Тем временем месяц спрятался, слегка развиднялось, и стало видно воочию, как прекрасно отдохнувшее и напитавшееся свежестью орудие нашего Тельца даже в состоянии покоя: на фоне светлой кожи — смуглое, в благородных жилках, как скрученный табачный лист, кожа чистокровного жеребца или тыльная сторона лепестка неувядаемой розы. Увенчивался этот сочный стебель также цветком — густо-пурпурным, с двумя крупными мясистыми лепестками, едва вышедшими из полуоткрытого бутона; и мясистая двойная луковица, откуда произрос этот крепкий, цветущий стебель, являла вместе с ним лучший символ тройственности, каковой можно себе представить.
А смуглый живот Марион был как чаша, жаждущая, чтобы ее наполнили золотистой, отборной пшеницей, и смололи ее, и испекли хлеб в печи. Те уста девушки, пухлые, влажные и подернутые нежнейшим рыжеватым пушком, что не говорят ни по-фламандски (выражение Тиля Уленшпигеля), ни на каком другом словесном языке, были, однако же, красноречивы в своей немоте; слегка приоткрываясь, они показывали другие губки, чуть сморщенные и потемнее первых, подобные той розе, что уже обветрена и опалена солнцем; а те, в свою очередь, окаймляли узкий и тесный вход в пещеру тайного знания, волшебный грот Цирцеи, что отбирает людей из толпы скотов, тайник сокровищ и могилу напрасных упований. И почувствовал себя Влад перед лицом этой пещеры, страшной и сладостной, всего лишь пожилым, хрупким сперматозоидом, нахальным агентом внедрения, до неприличия маленьким гигантом большого секса, стоящим у той несказанной тайны, имя которой — Жена.
Он был одиноким пахарем уж не белого листа и не белой бумажной простыни — безбрежной алчущей степи, и лишь три быка было впряжено в его плуг, один матерый и два юных одногодка.
Но истое и истинное смирение послужило, как всегда, к вящей его славе.
Ибо пропал у него всякий страх, если и был ранее, и закрыл он ртом говорящие губы Лунной Смуглянки, чтобы не рассказывала более страшных историй, а потом прикоснулся цветом своей мужественности к немым ее устам, приоткрыв их и сразу найдя ту крошечную почку, что всем была подобна его цветку. И привела его сия битва цветов в сад, где текут потоки, в подземную, потаенную и одетую растительностью пещеру, где текут обильные воды.
«Герб, гербарий и жерба матеПроцветают в твоей тесноте», —
сказались ему чьи-то несвязные стихи, может быть, Оливера или Далана, посвященные саду Рахав.

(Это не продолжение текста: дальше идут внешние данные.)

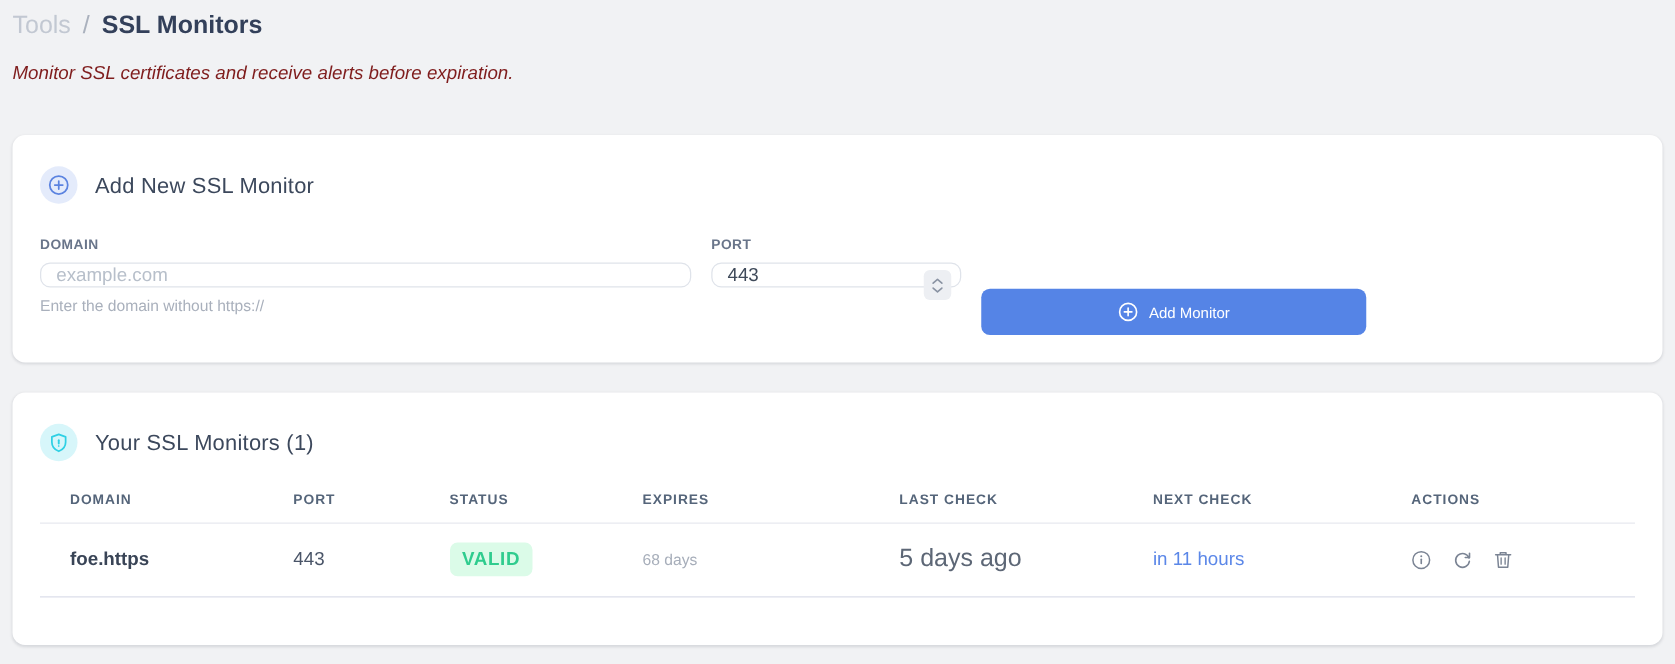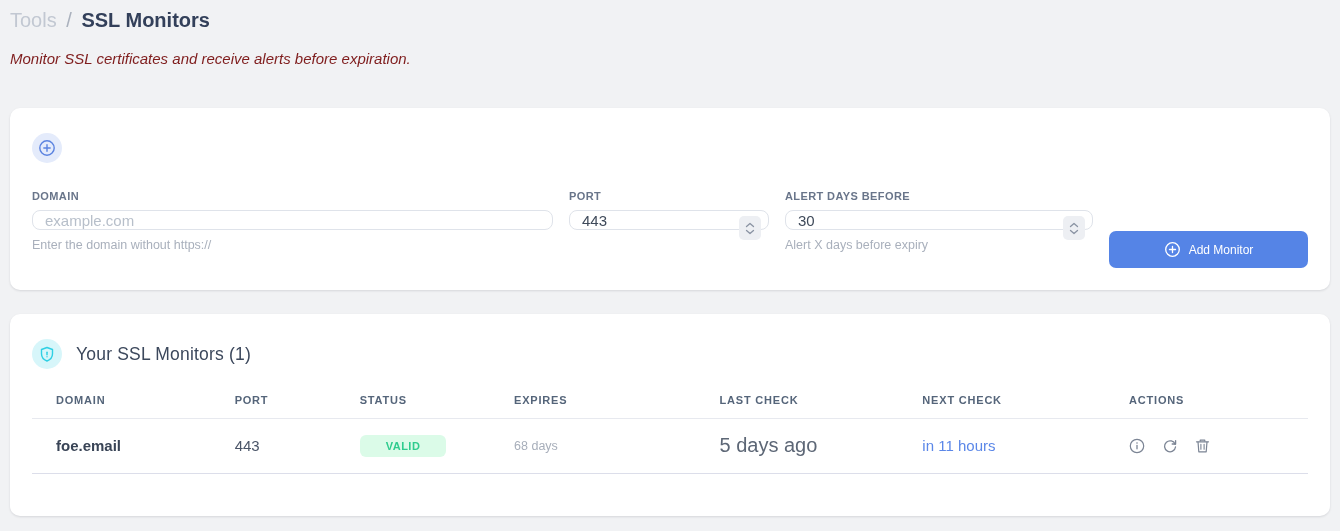--- a/index.html
+++ b/index.html
@@ -121,6 +121,7 @@
           <path d="M9 5.8v6.4M5.8 9h6.4" stroke="#5b83e0" stroke-width="1.4" stroke-linecap="round"></path>
         </svg>
       </span>
+      <span class="card-title">Add New SSL Monitor</span>
     </div>
 
     <div class="form-grid">

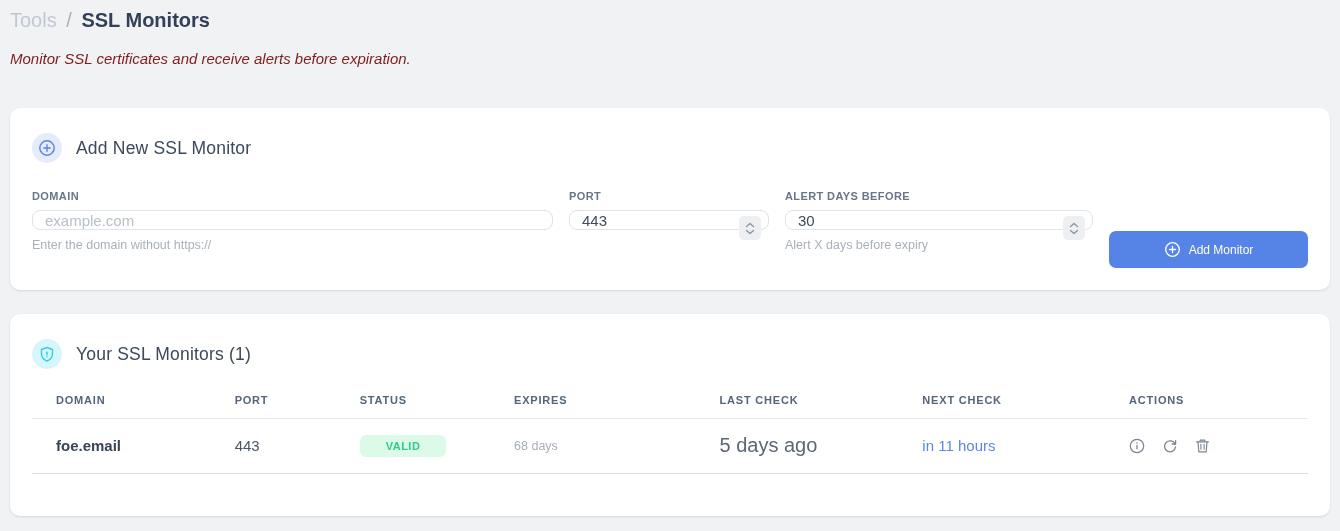--- a/index.html
+++ b/index.html
@@ -149,21 +149,6 @@
         </div>
       </div>
 
-      <div>
-        <div class="field-label">ALERT DAYS BEFORE</div>
-        <div class="input-wrap">
-          <input class="text-input num-input" type="text" value="30" style="">
-          <span class="stepper">
-            <svg width="10" height="6" viewBox="0 0 10 6" fill="none">
-              <path d="M1.5 4.5L5 1.5l3.5 3" stroke="#8a93a3" stroke-width="1.3" stroke-linecap="round" stroke-linejoin="round"></path>
-            </svg>
-            <svg width="10" height="6" viewBox="0 0 10 6" fill="none">
-              <path d="M1.5 1.5L5 4.5l3.5-3" stroke="#8a93a3" stroke-width="1.3" stroke-linecap="round" stroke-linejoin="round"></path>
-            </svg>
-          </span>
-        </div>
-        <div class="helper">Alert X days before expiry</div>
-      </div>
 
       <button class="btn-primary">
         <svg width="17" height="17" viewBox="0 0 18 18" fill="none">

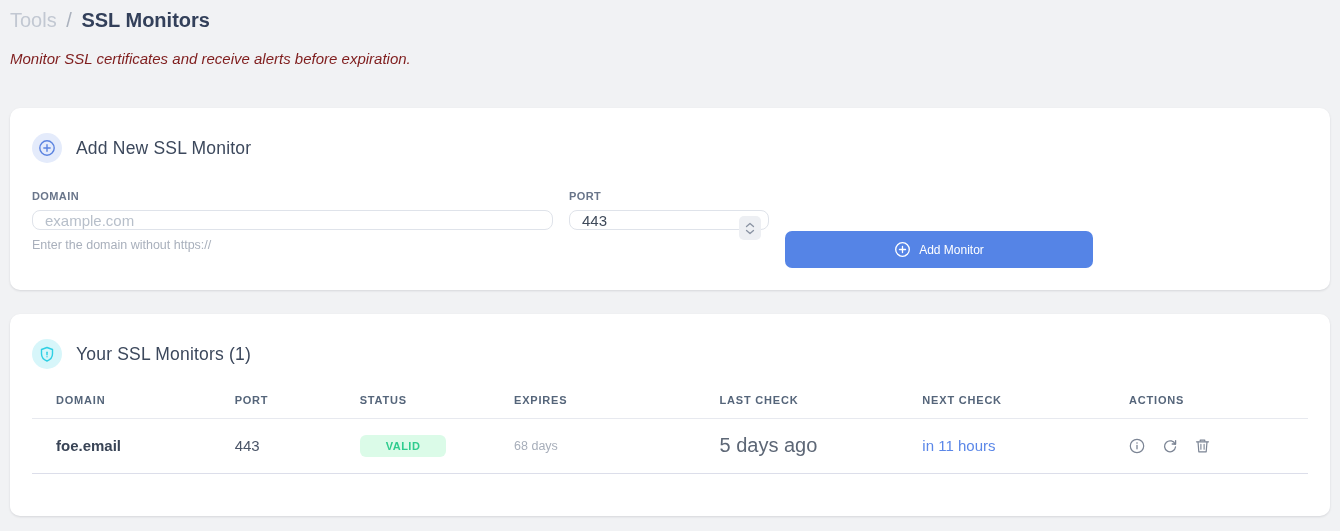--- a/index.html
+++ b/index.html
@@ -184,7 +184,7 @@
       </div>
 
       <div class="trow tbody-row">
-        <div class="td td-domain">foe.email</div>
+        <div class="td td-domain">foe.https</div>
         <div class="td">443</div>
         <div class="td">
           <span class="badge-valid">VALID</span>

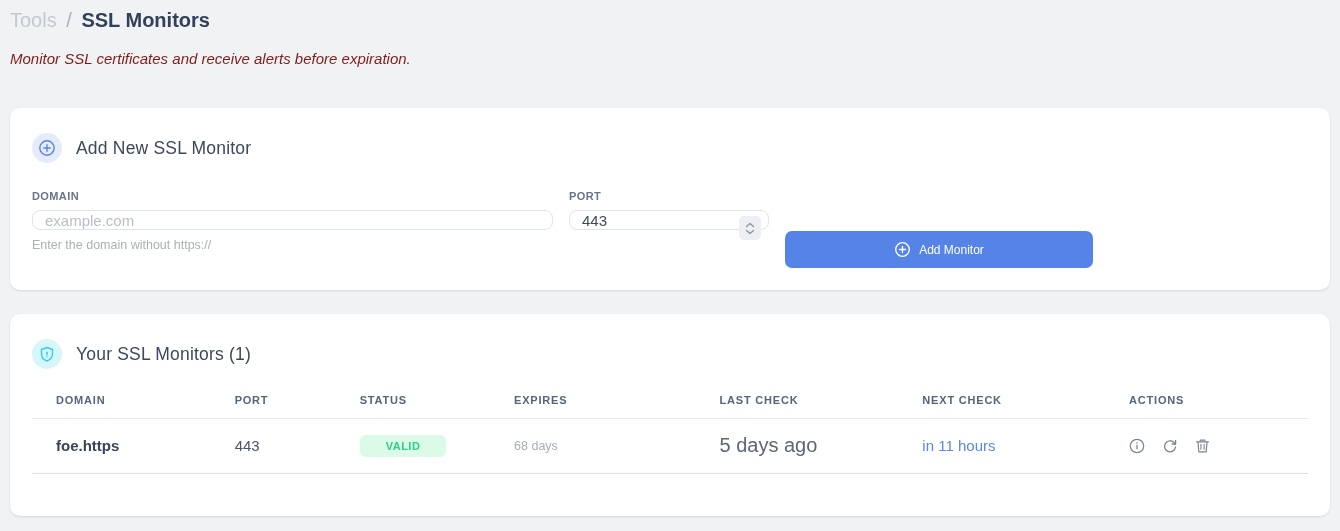--- a/index.html
+++ b/index.html
@@ -91,8 +91,8 @@
   .td-domain { font-weight: 700; color: #394456; }
   .badge-valid {
     display: inline-block; background: #dbfbe8; color: #2fcc8e;
-    font-size: 11px; font-weight: 700; letter-spacing: .5px;
-    padding: 5px 26px; border-radius: 6px;
+    font-size: 15px; font-weight: 700; letter-spacing: .5px;
+    padding: 5px 10px; border-radius: 6px;
   }
   .expires-date { color: #3c4759; }
   .expires-days { margin-top: 1px; font-size: 12.5px; color: #a7aeba; }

И оросил он этот пещерный сад своей кровью и своим семенем, наполнил благороднейшим и ценнейшим своим достоянием, ничуть о том не жалея.
Многажды бил цеп по току, и звенела земля, молот по наковальне — и отзывалась она сладостным стоном; и отъединялись друг от друга, боясь превратить свое зерно в уголь раньше, чем в хлеб, страшась расплавиться и стать единым целым, а в единстве том — затеряться. И вливался мужчина в женщину, как вставная новелла в роман Сервантеса: прерывая его плавное течение и запутывая тропы и тропинки. И так повторялось долго — превыше тех человеческих сил, которые могли быть у их смертной плоти. А когда, наконец, свершилось предначертанное всем безмерно любящим — ибо у обоих не стало сил противиться, — оба они умерли, естество их, смешавшись, снова разделилось, но иначе, по другим контурам и границам, чем до того.
За этими донельзя серьезными забавами наступило утро.